Notre contrôlette est repartie, après nous avoir informé que tout risque d’incendie étant exclu, il convenait que chacun récupère ses affaires et attende calmement l’évacuation du train, suite à laquelle les dommages seraient évalués, des formulaires d’assurance distribués et la suite du voyage organisée.


Le choc m’a décidément tirée de mon état second et le sang froid des yeux verts me donne un coup de fouet. La femme qui s’est révélée sous l’uniforme donnerait toutes les forces pour un regard d’elle, mais ce n’est pas à cela que je songe en me levant. C’est bien d’œuvrer utilement dans ce capharnaüm qu’il s’agit à présent, l’heure n’est pas à la séduction ni au jeu, et mon esprit est à mille lieu de toute pensée coquine.

Un enfant a vomi, un autre hurle qu’il veut faire pipi et sa mère tente en vain de crier plus fort que lui, la vieille dame a repris ses gémissements dès que le médecin l’a quittée, deux jeunes gens sont prêts à en venir aux mains pour un sac malencontreusement piétiné, des fumées de cigarettes remplacent l’air frais qui commençait à entrer, un joint circule dans le coin ado qui s’est formé en bout de wagon, et chacun déverse ou attise son excitation en copieux récits sur téléphone portable … Les mécontentements fusent à présent en masse contre le matériel, l’entretien des voies, le statut des conducteurs …
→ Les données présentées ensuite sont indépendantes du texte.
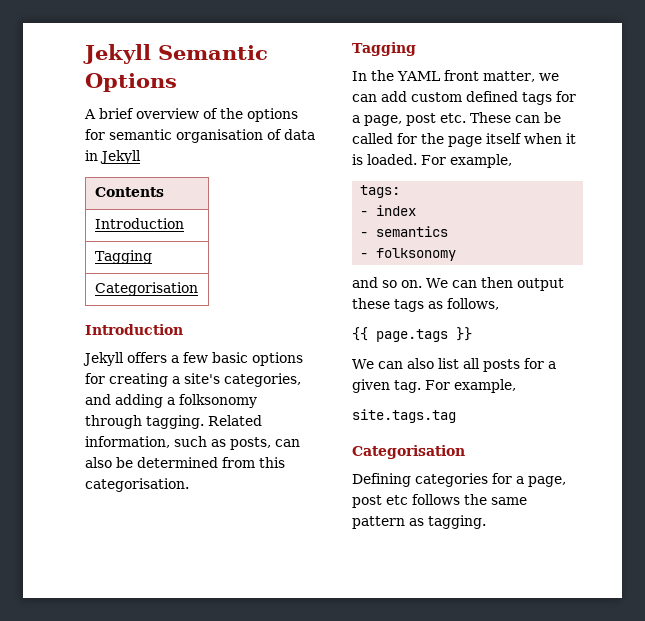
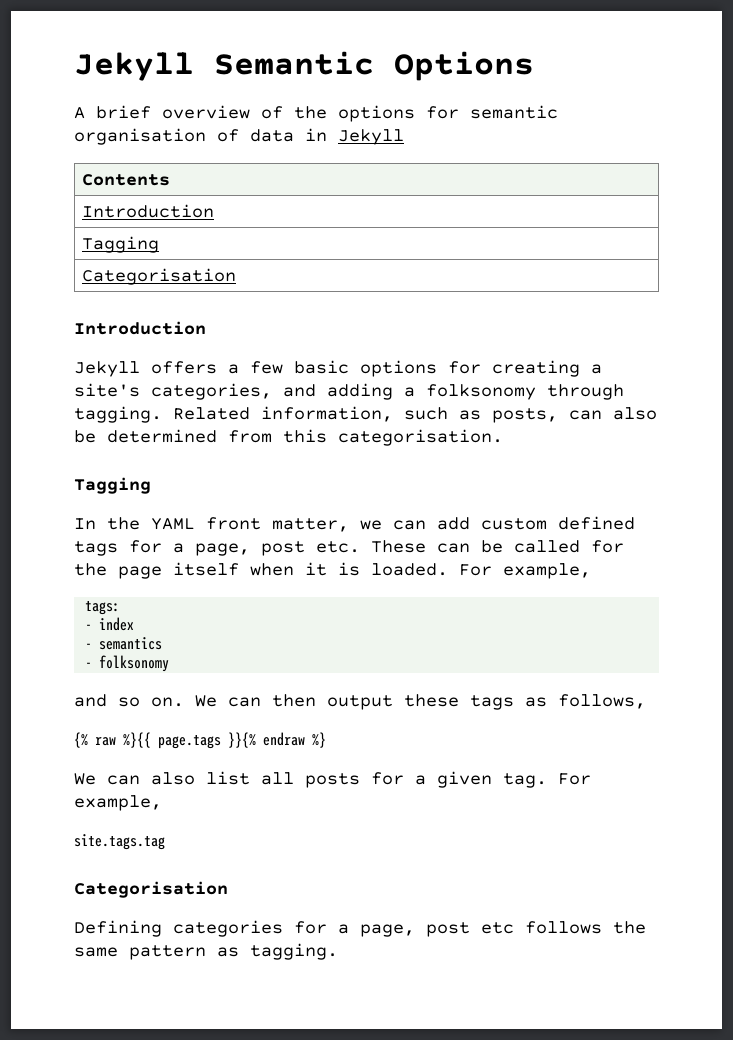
- {{ page.tags }}
+ {% raw %}{{ page.tags }}{% endraw %}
Je retrouve mes vieux réflexes d’animatrice de club de natation pour parvenir à faire inspirer et souffler un peu tout le monde, bien que certains méritassent pour sûr une bonne tasse à défaut de bâillon. Au bout de quelques temps mes efforts sont gratifiés par le tricotage d’une solidarité légère qui prend le pas sur les disputes. Bouteilles d’eau et paquets de bonbons s’échangent, certains commencent à sympathiser autour de l’évocation d’une locomotive des années 50, de la qualité des moules de la côte, de la pollution, des vélos et du maire rose de Paris …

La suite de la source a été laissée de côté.